- [Problem statement] Scan the entries for the word "Chalice" and return every line that has it.

- [Data shown]
********

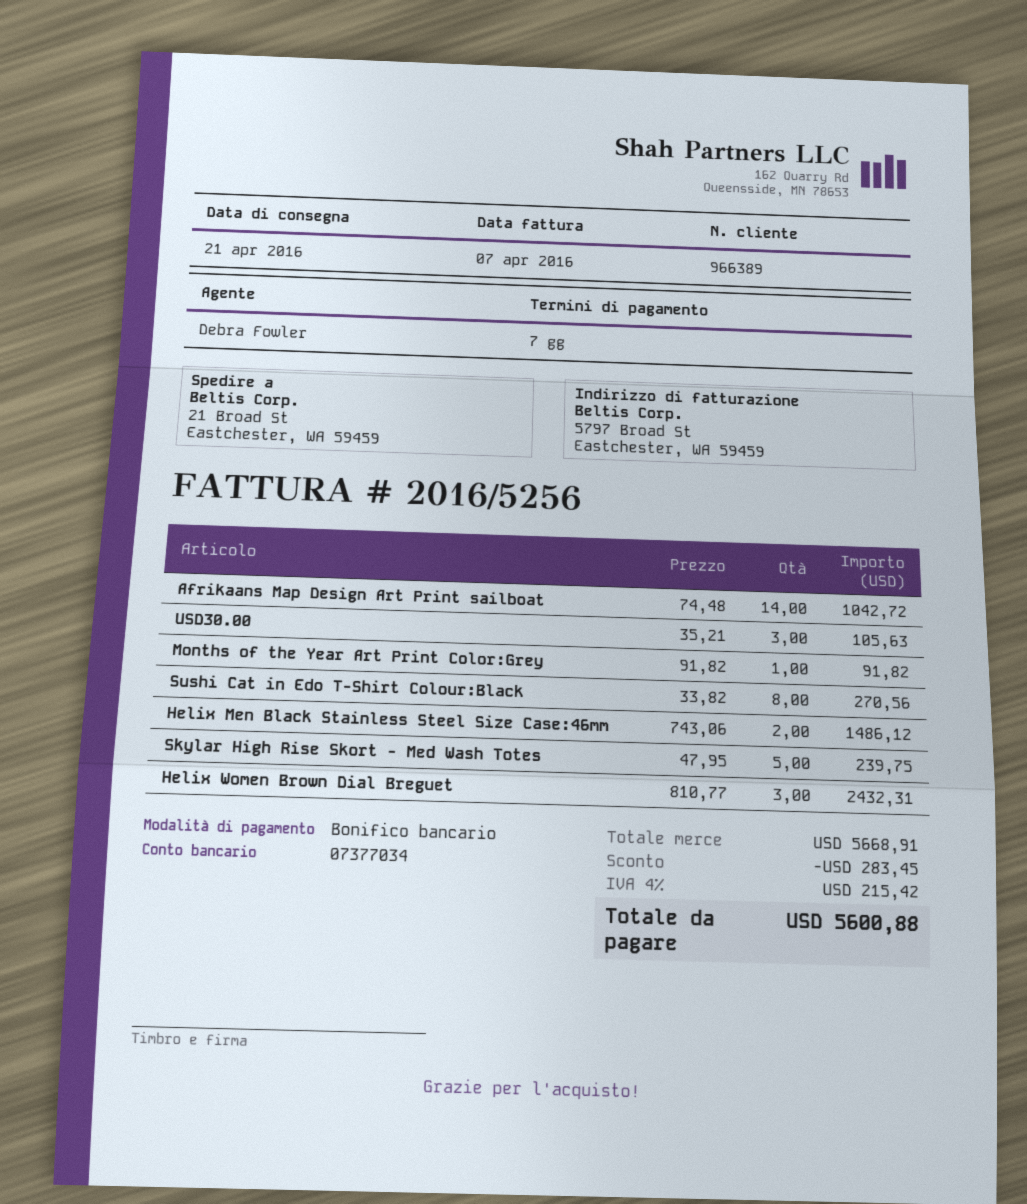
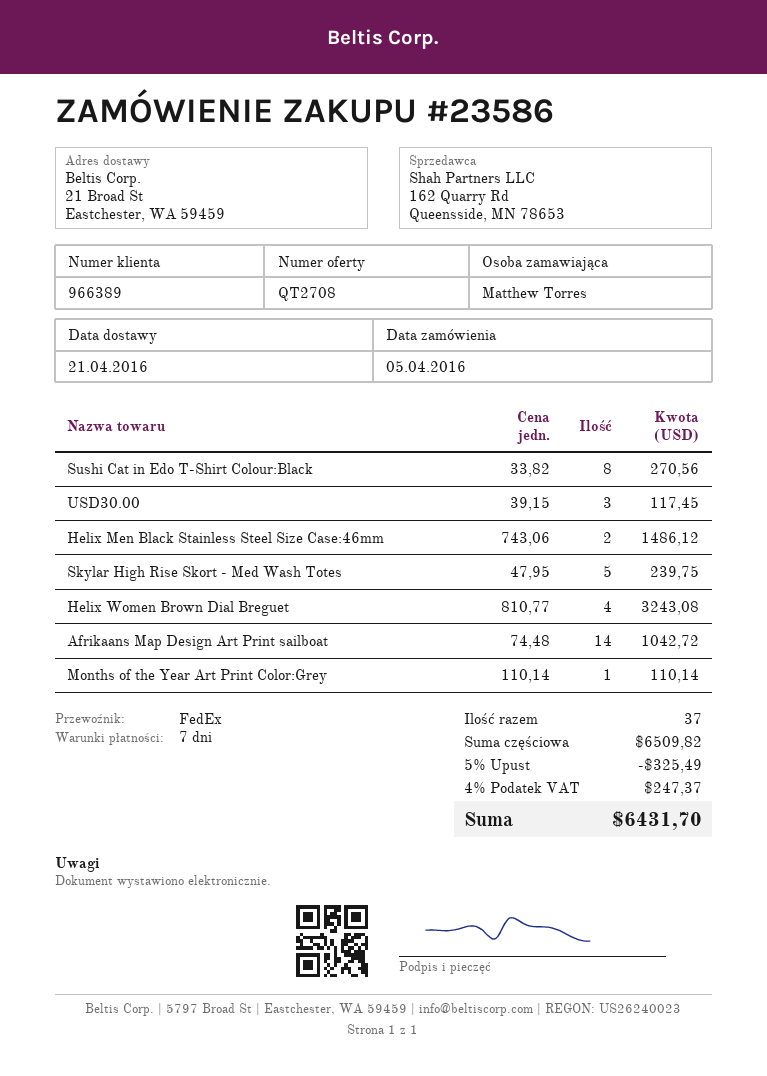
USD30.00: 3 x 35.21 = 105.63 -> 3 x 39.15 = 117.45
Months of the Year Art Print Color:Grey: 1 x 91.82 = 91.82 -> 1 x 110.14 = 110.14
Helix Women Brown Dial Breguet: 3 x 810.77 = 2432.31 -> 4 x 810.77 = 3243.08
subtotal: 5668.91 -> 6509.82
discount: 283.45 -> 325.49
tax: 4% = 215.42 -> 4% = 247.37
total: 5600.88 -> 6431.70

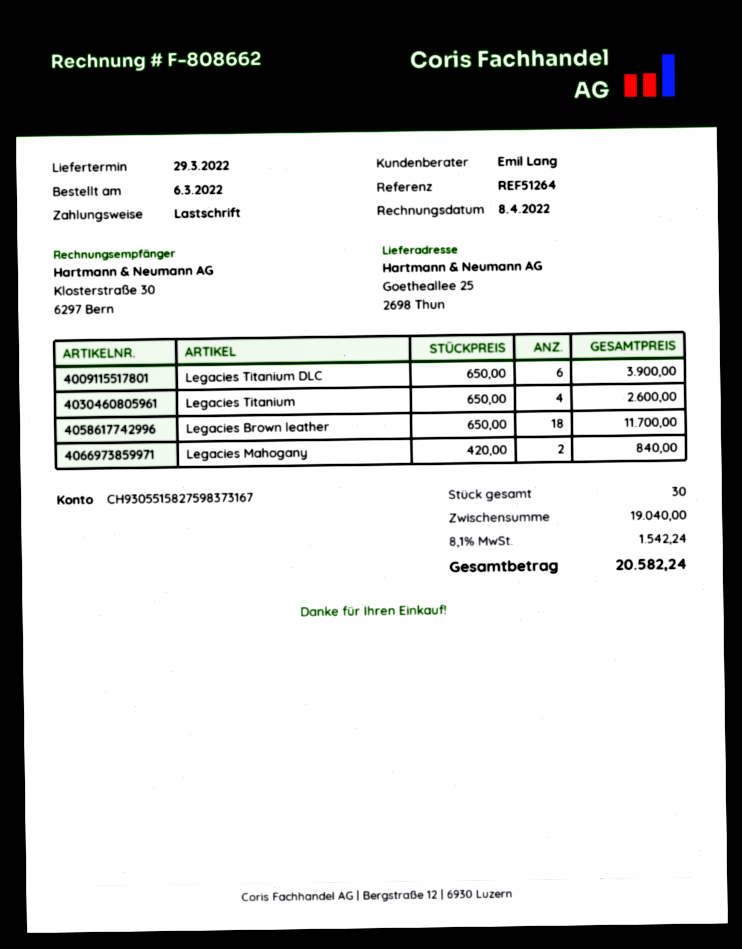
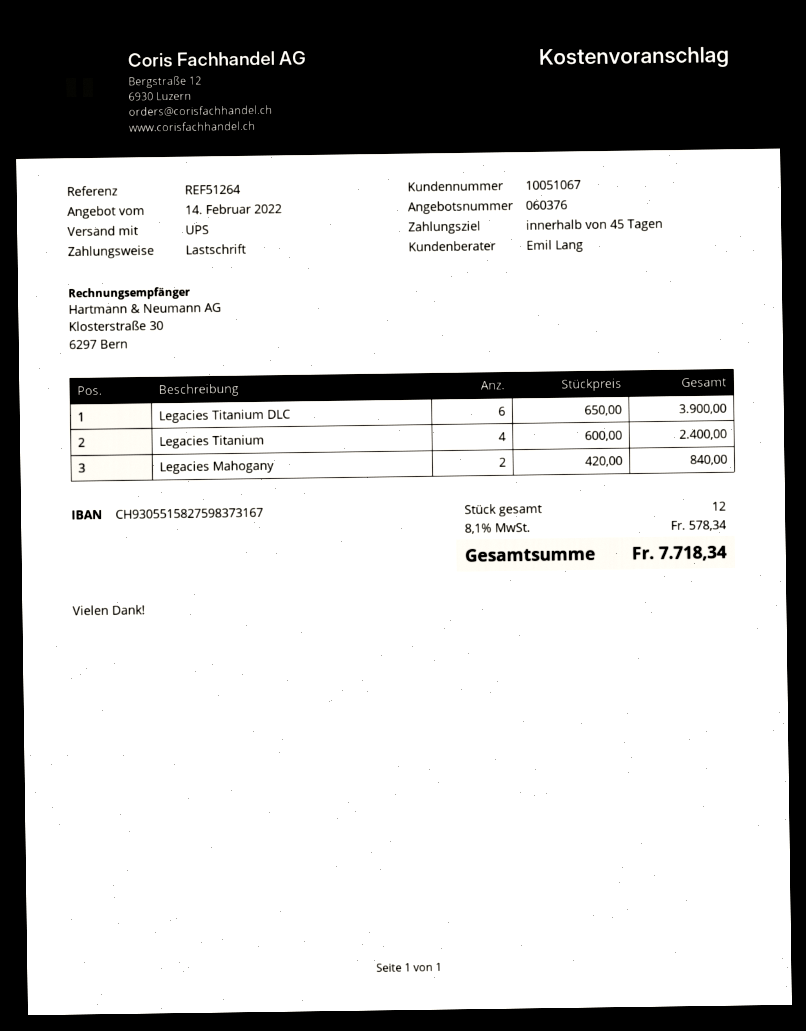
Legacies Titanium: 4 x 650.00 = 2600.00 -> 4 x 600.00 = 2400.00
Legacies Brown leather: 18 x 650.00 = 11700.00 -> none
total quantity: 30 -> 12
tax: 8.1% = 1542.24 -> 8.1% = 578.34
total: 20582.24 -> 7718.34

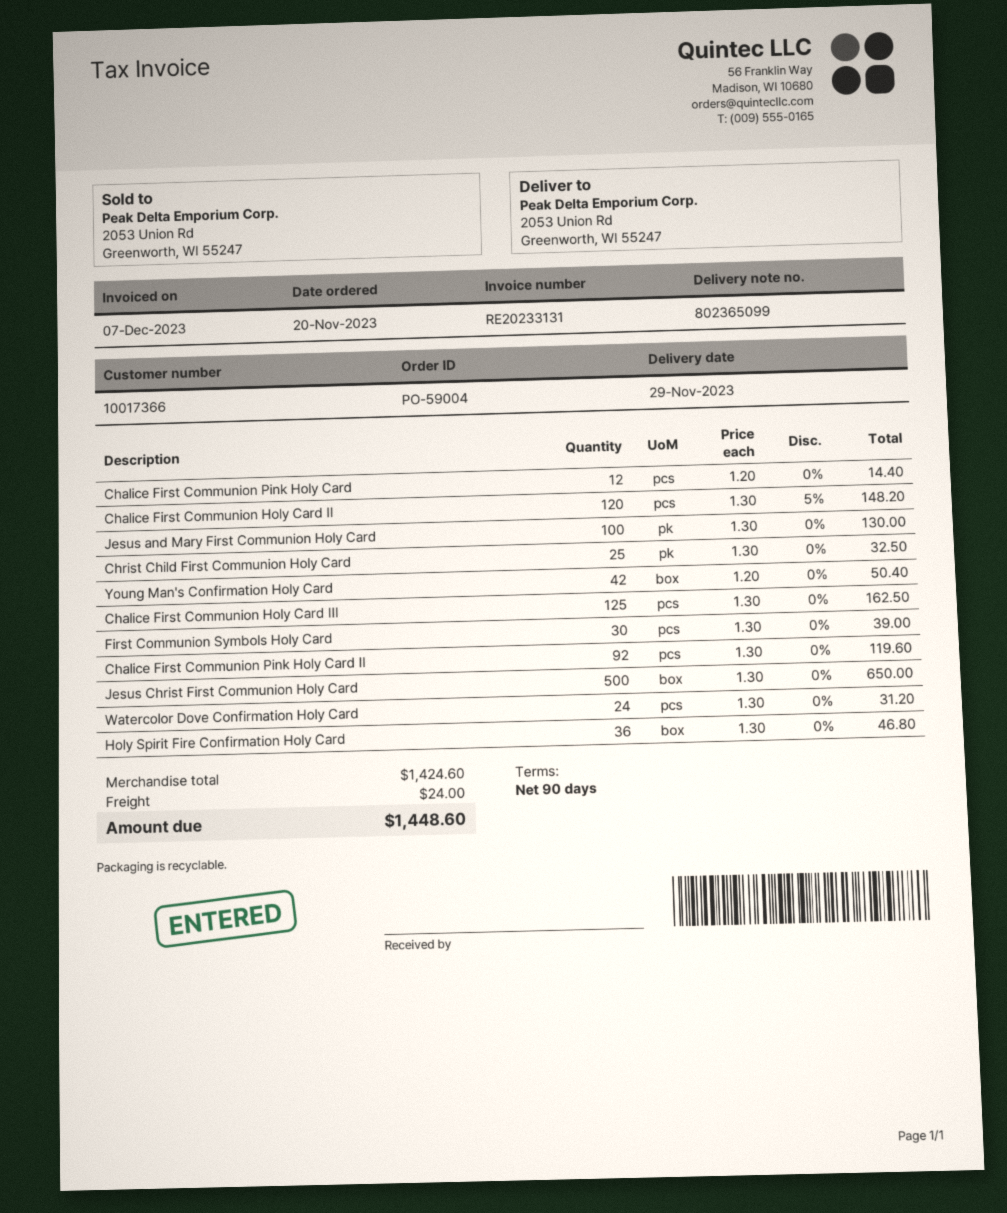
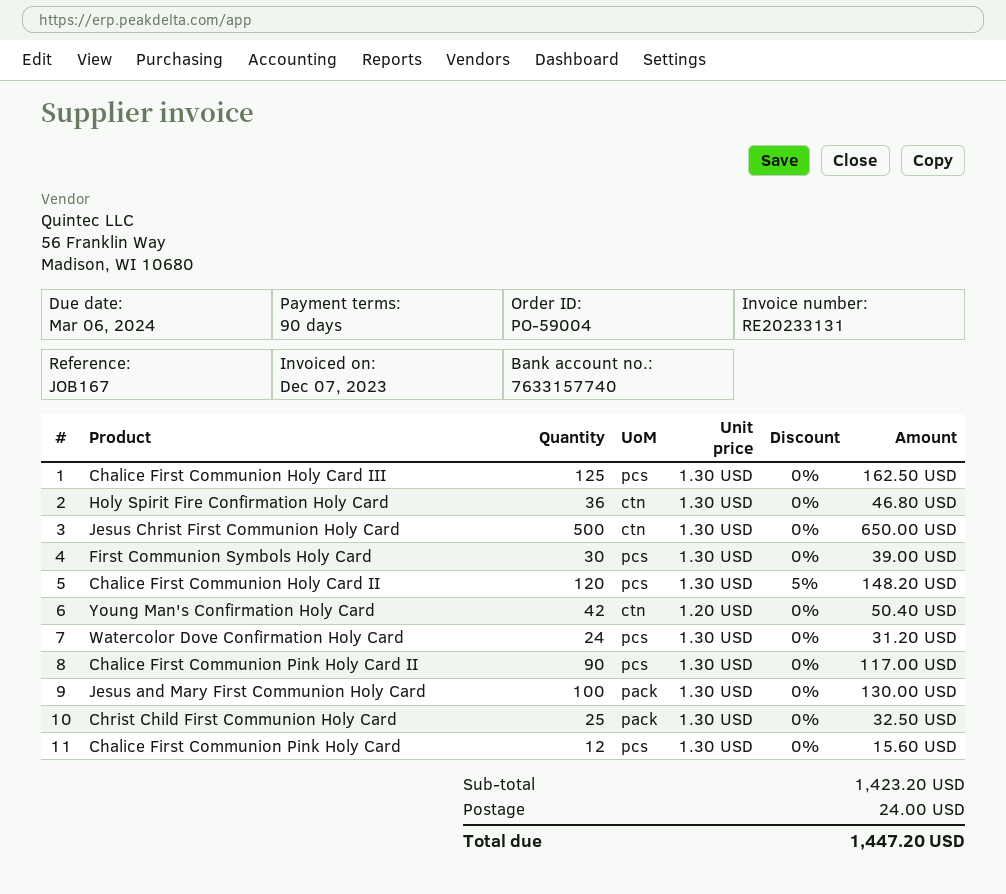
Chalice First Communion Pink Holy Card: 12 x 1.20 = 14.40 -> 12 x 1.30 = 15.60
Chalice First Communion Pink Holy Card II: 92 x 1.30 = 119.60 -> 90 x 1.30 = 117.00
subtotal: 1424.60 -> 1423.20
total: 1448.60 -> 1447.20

********

- [Response to the task]
Chalice First Communion Pink Holy Card: 12 x 1.20 = 14.40 -> 12 x 1.30 = 15.60
Chalice First Communion Pink Holy Card II: 92 x 1.30 = 119.60 -> 90 x 1.30 = 117.00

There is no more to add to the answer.